**TASK INSTRUCTIONS**
Set down, unchanged, the line with "discount: 73.36 -> 25.00" and everything after it through the last line of the data.

= = = =

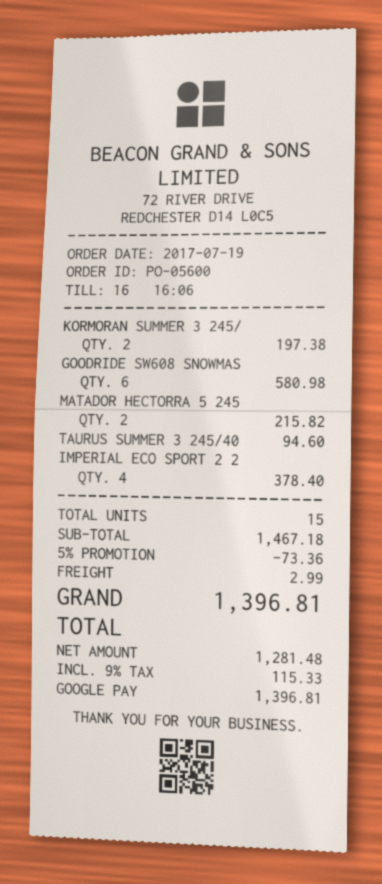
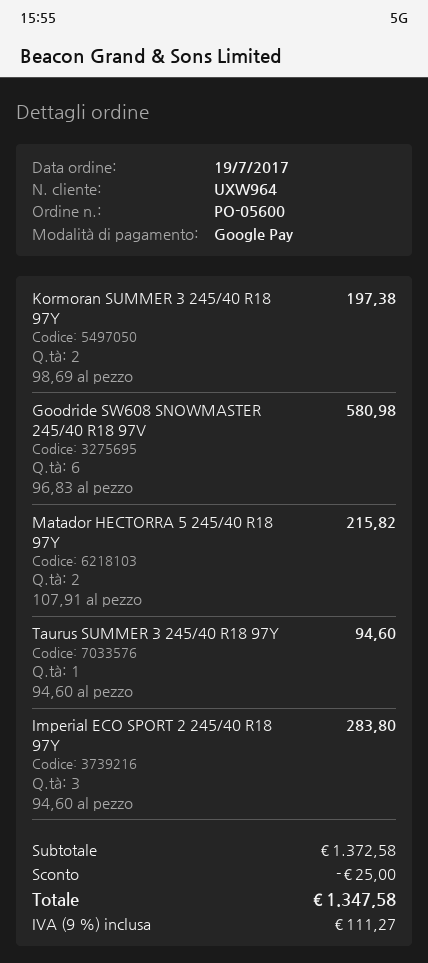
IMPERIAL ECO SPORT 2 2: 4 for 378.40 -> 3 for 283.80
subtotal: 1467.18 -> 1372.58
discount: 73.36 -> 25.00
shipping: 2.99 -> none
tax: 9% = 115.33 -> 9% = 111.27
total: 1396.81 -> 1347.58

= = = =

**RESPONSE TO THIS TASK**
discount: 73.36 -> 25.00
shipping: 2.99 -> none
tax: 9% = 115.33 -> 9% = 111.27
total: 1396.81 -> 1347.58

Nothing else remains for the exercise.